▶ **Provided records**:
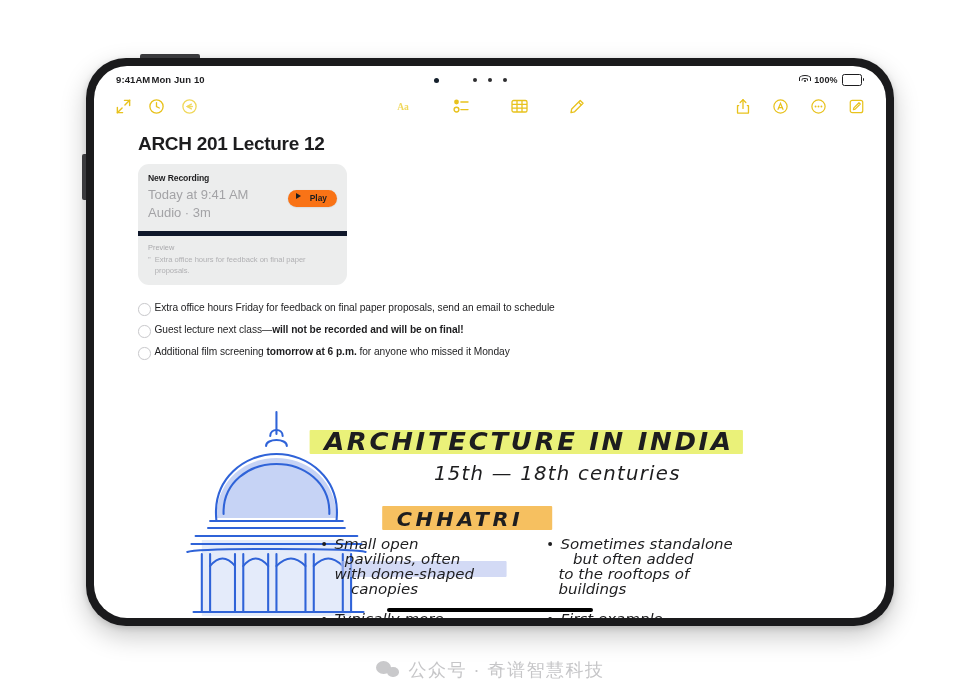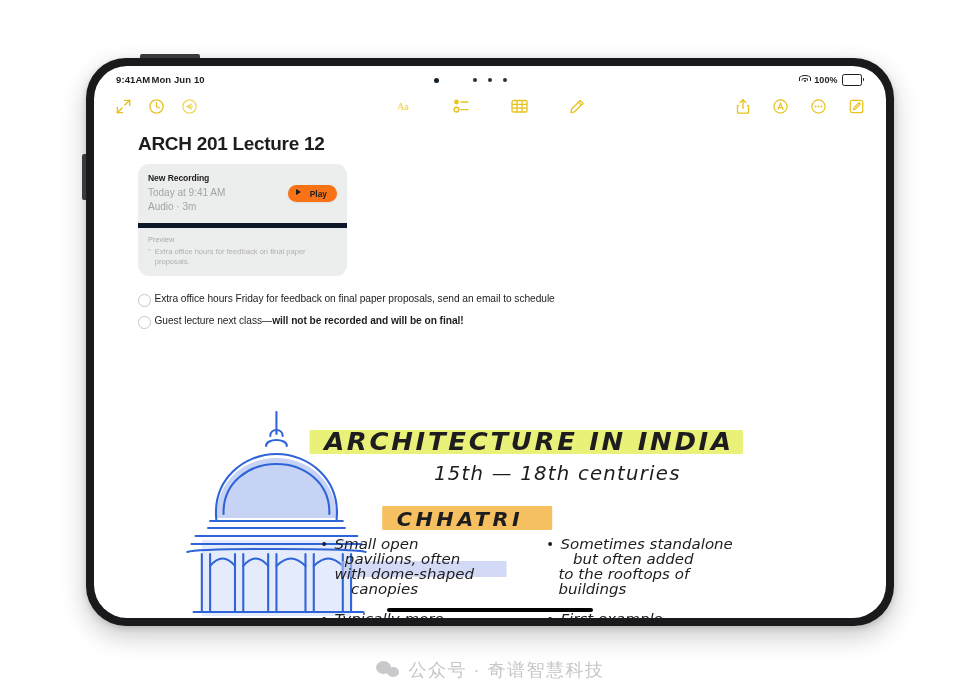"Today at 9:41 AM" #rec-time { font-size: 10px -> 13px }
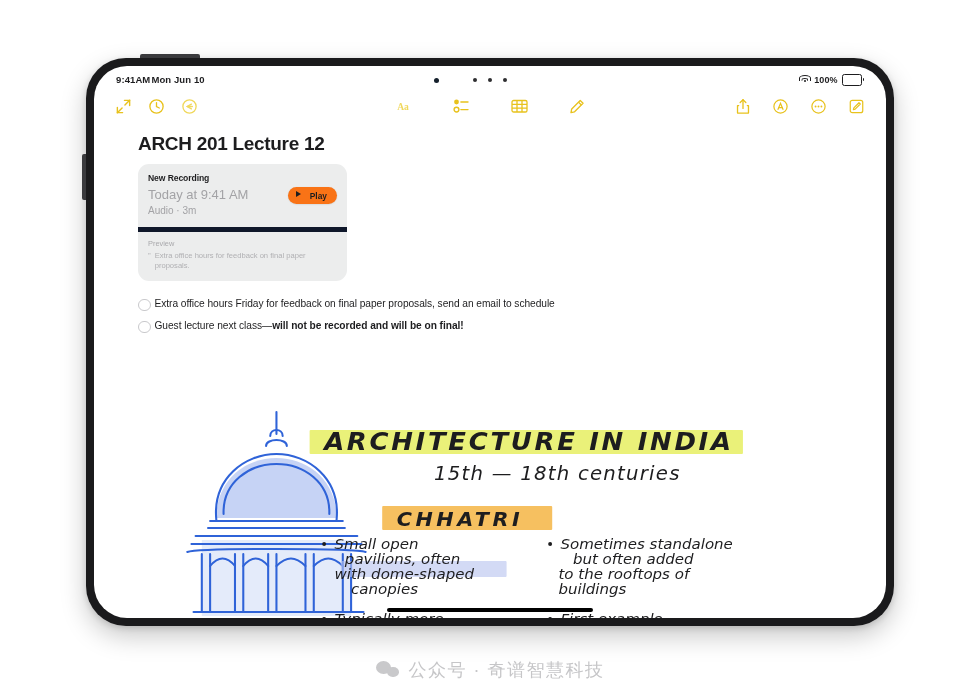"Audio · 3m" #rec-dur { font-size: 10px -> 13px }
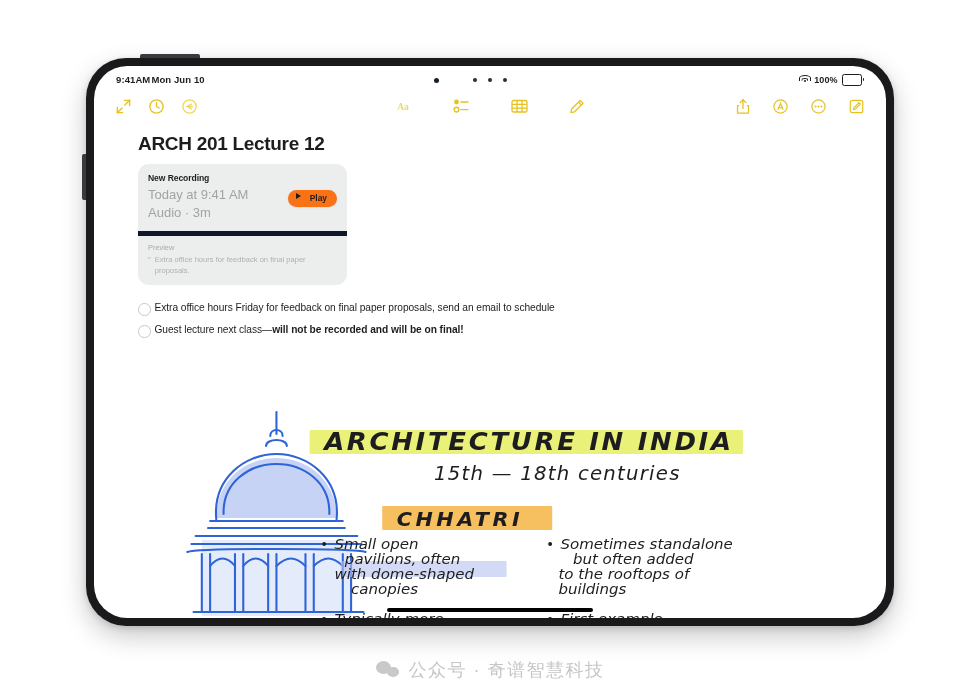"Additional film screening tomorrow at" div.check-row { html: none -> <div> <span></span> <span><span>Additional film screening </span><b>tomorrow at 6 p.m.</b><span> for anyone who missed it Monday</span></span> </div> }
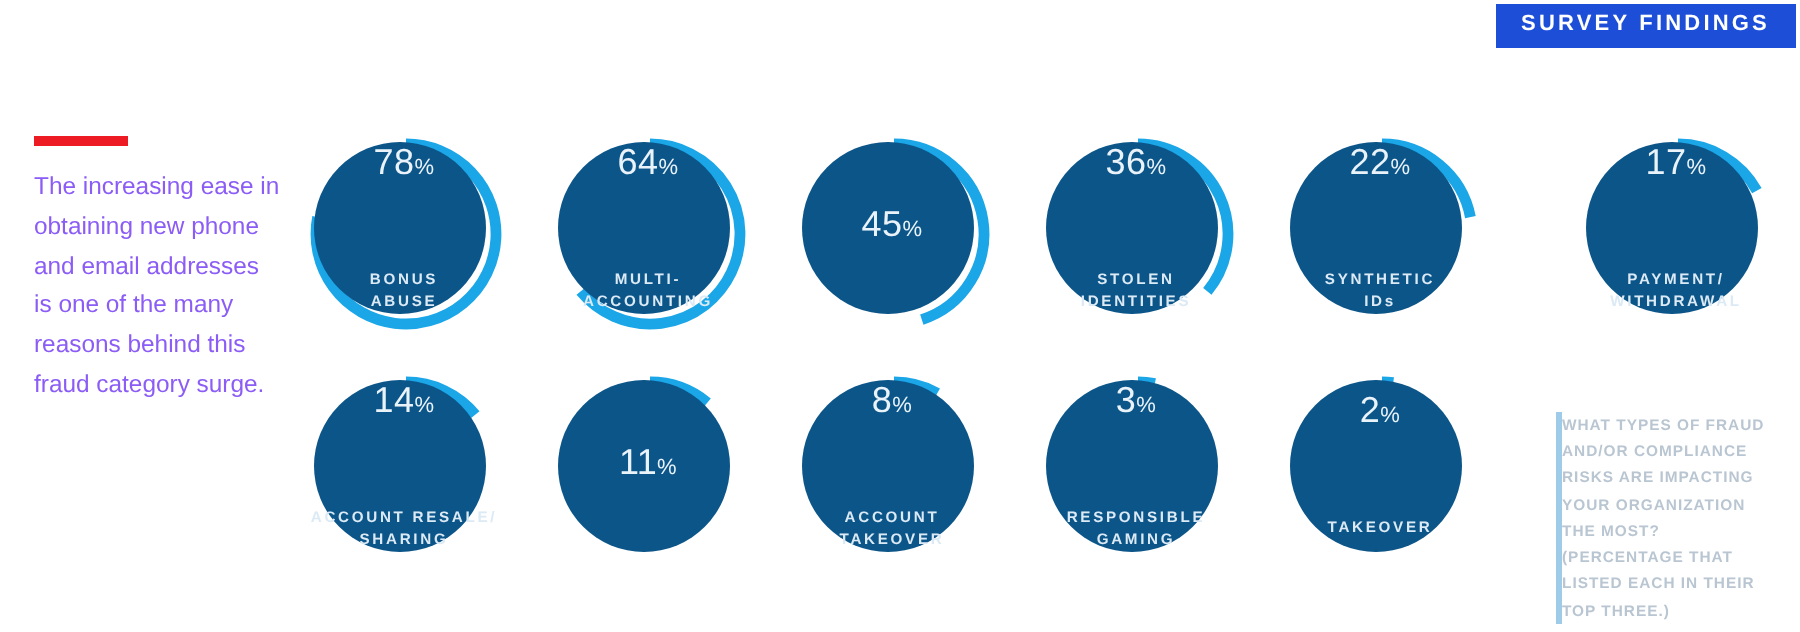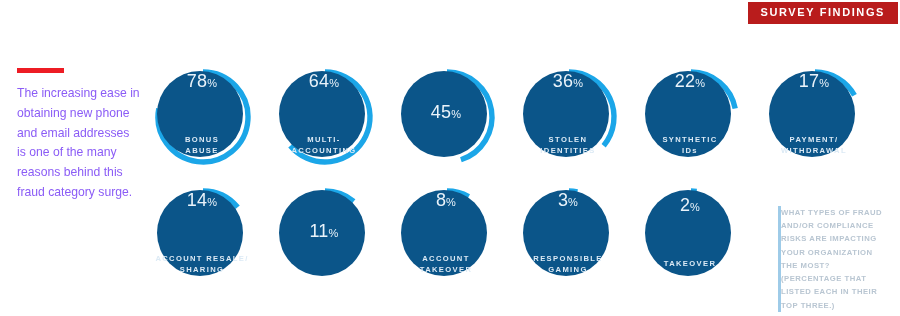"SURVEY FINDINGS" .banner { background: #b91c1c -> #1d4ed8 }
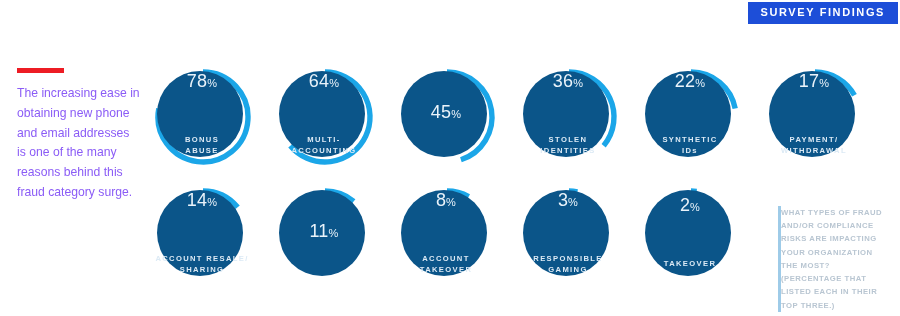"17%" div.cell { left: 612px -> 636px }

▶ **About this task**: Give back an exact reproduction of the entries, with all pictures excluded.

▶ **Result of this exercise**:
"Today at 9:41 AM" #rec-time { font-size: 10px -> 13px }
"Audio · 3m" #rec-dur { font-size: 10px -> 13px }
"Additional film screening tomorrow at" div.check-row { html: none -> <div> <span></span> <span><span>Additional film screening </span><b>tomorrow at 6 p.m.</b><span> for anyone who missed it Monday</span></span> </div> }
"SURVEY FINDINGS" .banner { background: #b91c1c -> #1d4ed8 }
"17%" div.cell { left: 612px -> 636px }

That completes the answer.